The U.S. Government might be sending money to its citizens. Here’s why that’s great for scammers.With COVID-19 spreading rapidly across the world, it’s causing financial strain on many. There are reports that the US Government will possibly be sending money by check or direct deposit to American citizens. This would provide relief to many across America. However, it’s important to understand how scammers are getting ready to take advantage of this. The FTC announced on Wednesday that amidst these reports, scammers are gearing up for a field day. Here are some very important things to know, no matter how the details of this money are worked out.

3 Things to know about receiving money from the government

1. The government will not ask you to pay anything up front to get this money. No fees. No Charges. No nothing.

2. The government will not call to ask for your Social Security number, bank account, or credit card number. Anyone who does this is a scammer.

3. These reports of checks aren’t a reality yet. Anyone who tells you they can get you the money now is a scammer.

The FTC went on to say:

“Look, normally we’d wait to know what the payment plan looks like before we put out a message like this. But these aren’t normal times.”

Assume that scammers are gearing up to take advantage of this. It is a perfect storm for scammers right now, with the uncertainty, fear, health and financial strain, etc. that we’re going through right now.If you are asked to pay a fee to receive this money, it’s a scam. Plain and simple.
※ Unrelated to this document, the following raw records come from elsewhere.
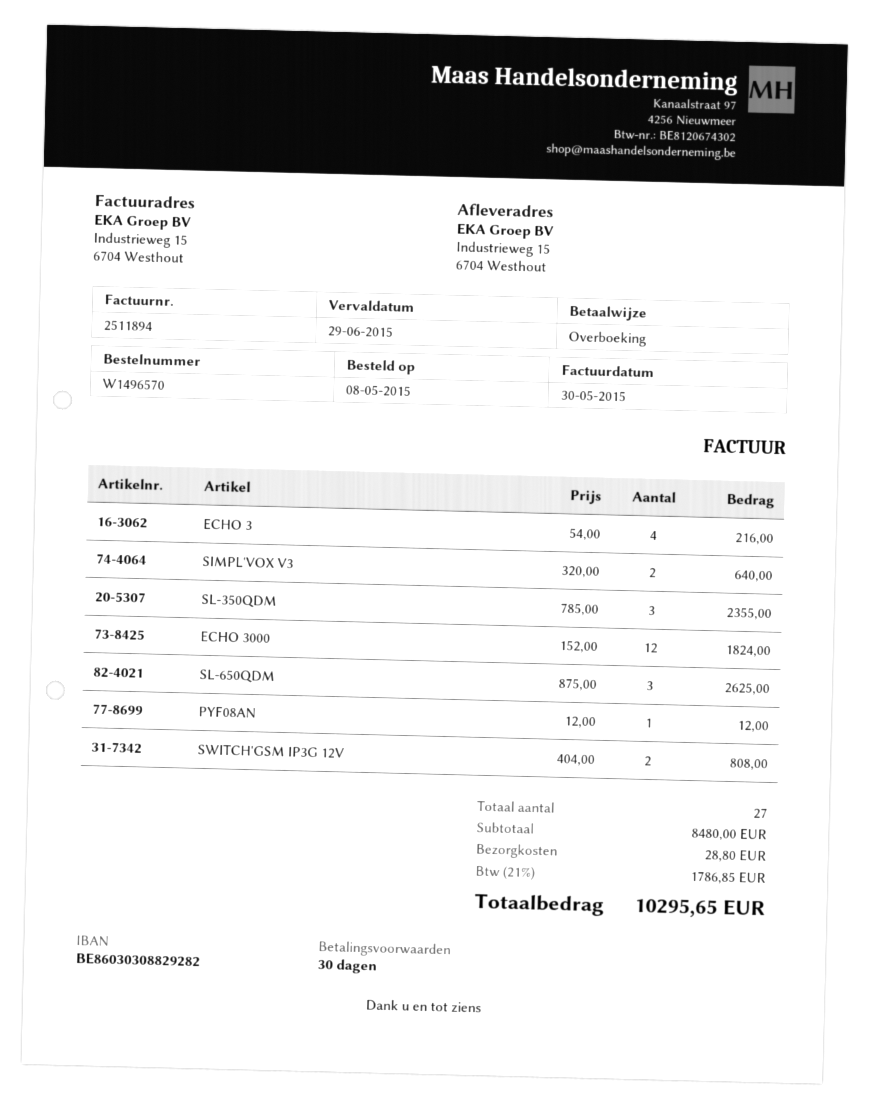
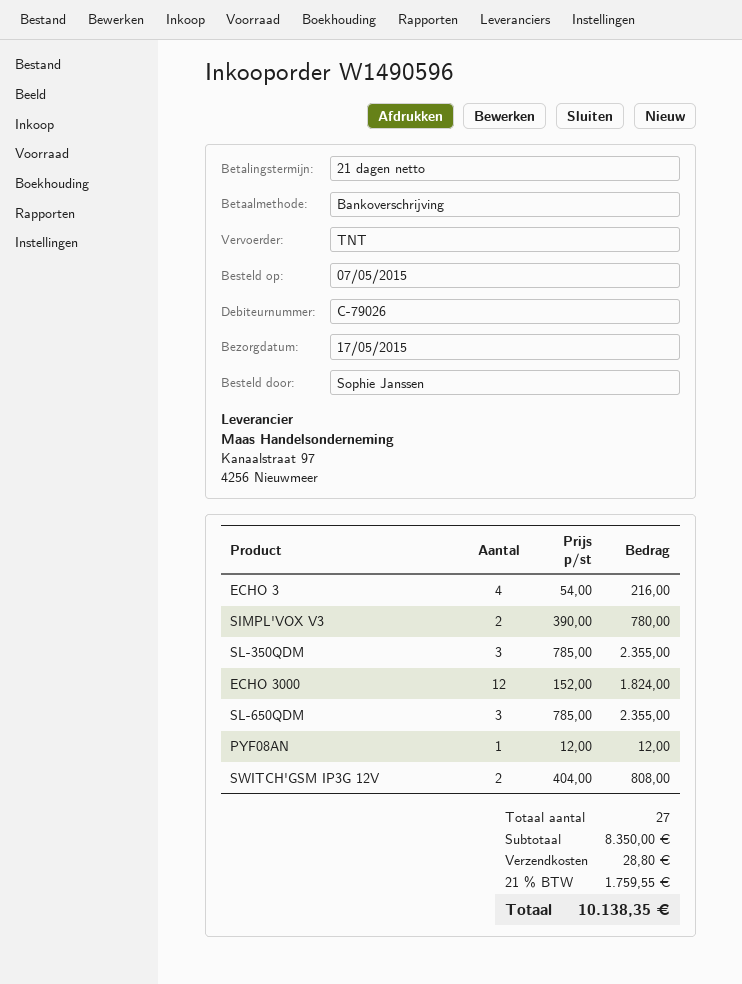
order number: W1496570 -> W1490596
order date: 2015-05-08 -> 2015-05-07
payment terms: 30 days -> 21 days
SIMPL'VOX V3: 2 x 320.00 = 640.00 -> 2 x 390.00 = 780.00
SL-650QDM: 3 x 875.00 = 2625.00 -> 3 x 785.00 = 2355.00
subtotal: 8480.00 -> 8350.00
tax: 21% = 1786.85 -> 21% = 1759.55
total: 10295.65 -> 10138.35

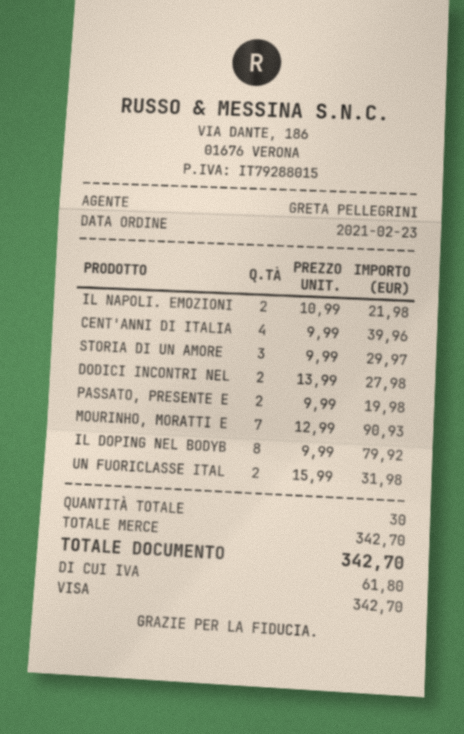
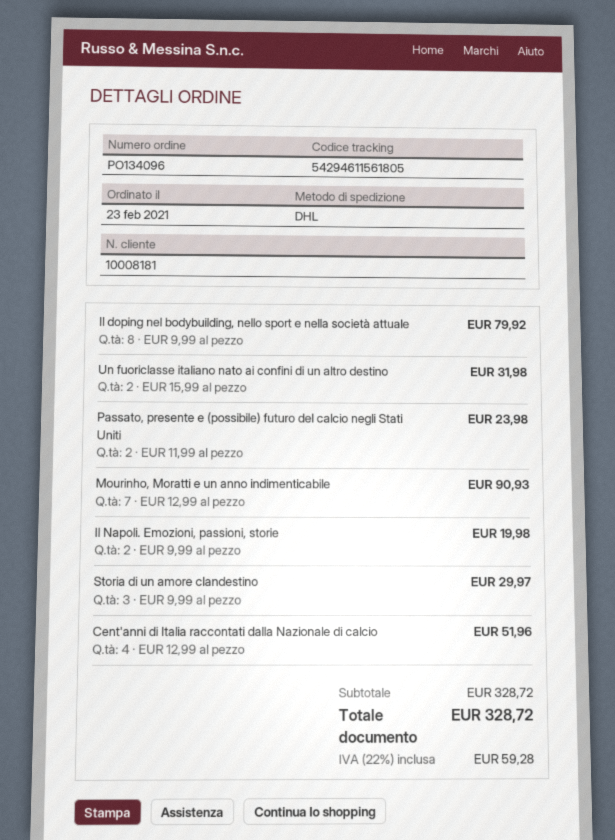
IL NAPOLI. EMOZIONI: 2 x 10.99 = 21.98 -> 2 x 9.99 = 19.98
CENT'ANNI DI ITALIA: 4 x 9.99 = 39.96 -> 4 x 12.99 = 51.96
DODICI INCONTRI NEL: 2 x 13.99 = 27.98 -> none
PASSATO, PRESENTE E: 2 x 9.99 = 19.98 -> 2 x 11.99 = 23.98
subtotal: 342.70 -> 328.72
tax: 61.80 -> 59.28
total: 342.70 -> 328.72

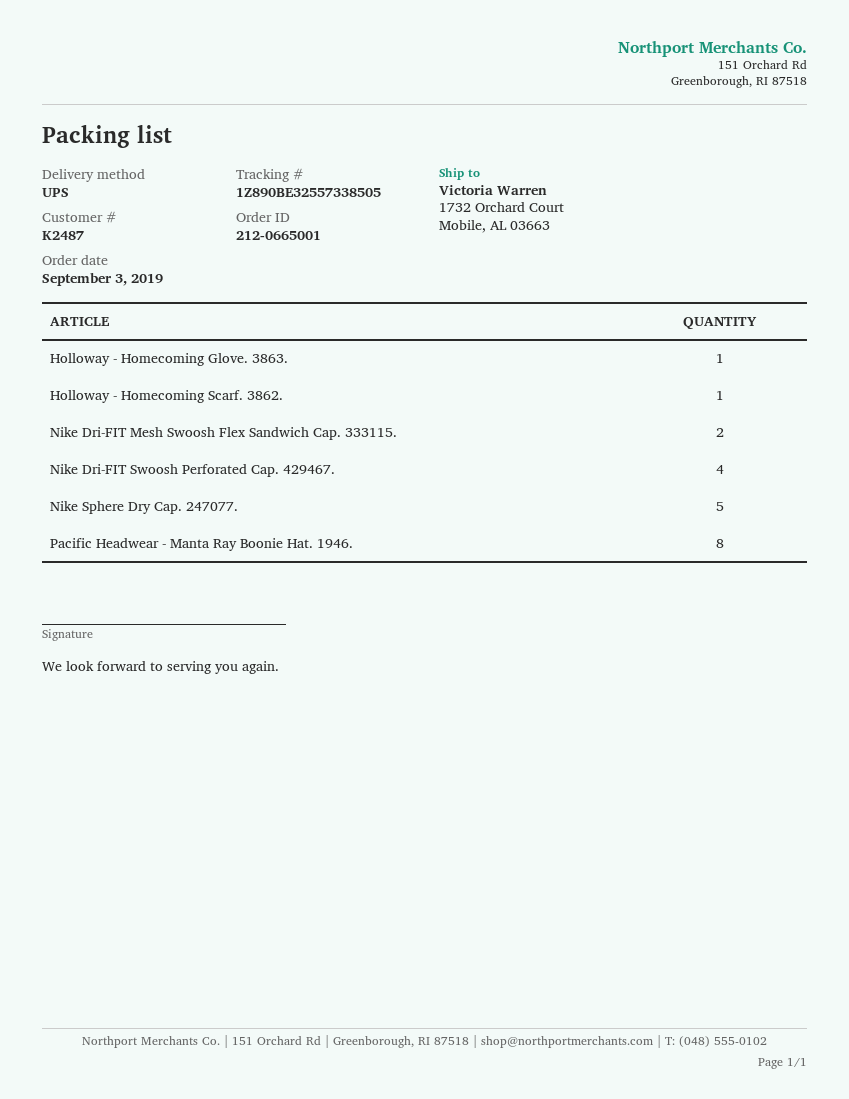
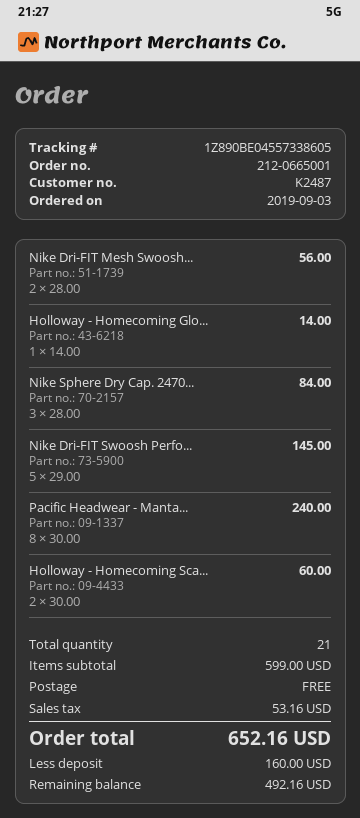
tracking number: 1Z890BE32557338505 -> 1Z890BE04557338605
Holloway - Homecoming Scarf. 3862.: 1 -> 2
Nike Dri-FIT Swoosh Perforated Cap. 429467.: 4 -> 5
Nike Sphere Dry Cap. 247077.: 5 -> 3

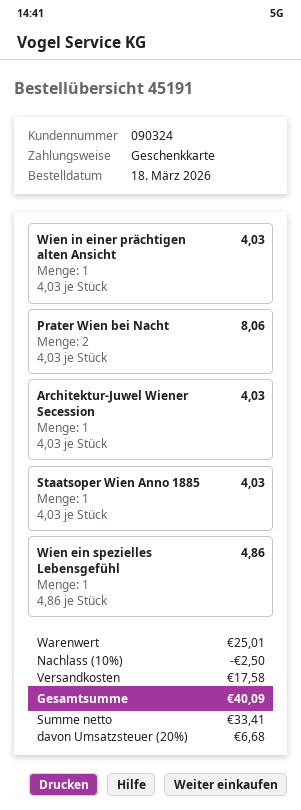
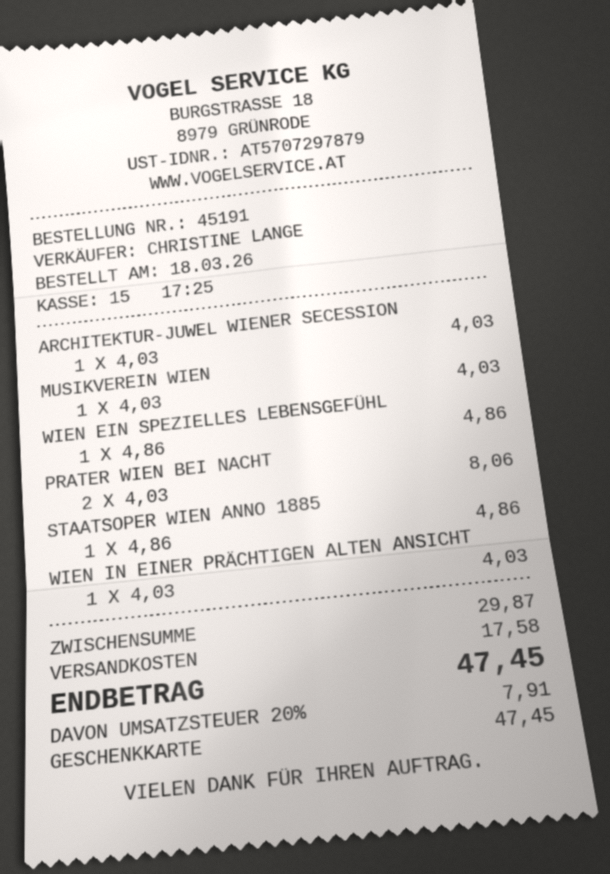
Staatsoper Wien Anno 1885: 1 x 4.03 = 4.03 -> 1 x 4.86 = 4.86
MUSIKVEREIN WIEN: none -> 1 x 4.03 = 4.03
subtotal: 25.01 -> 29.87
discount: 10% = 2.50 -> none
tax: 20% = 6.68 -> 20% = 7.91
total: 40.09 -> 47.45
If you receive a request of this nature, either to pay a fee or provide personal information, report it to the Federal Trade Commission at

Avoiding COVID-19 Phishing Scams

In addition to these money-related scams, hackers are using the coronavirus as a means to invoke fear and surprise, deploying thousands of phishing emails and misinformation campaigns.

While it’s ever important to stay informed, be cautious before you click on any link in an email, and look for additional, trusted sources on any information.

Especially when working remotely, try to make a habit of simply sitting back and taking a breath after reading every email. Say to yourself:

“Is this a normal thing to receive?”

“Does this seem too good (or bad) to be true?”

That small moment of a second thought can be the moment that saves you from a heap of trouble.

Stay safe out there, folks.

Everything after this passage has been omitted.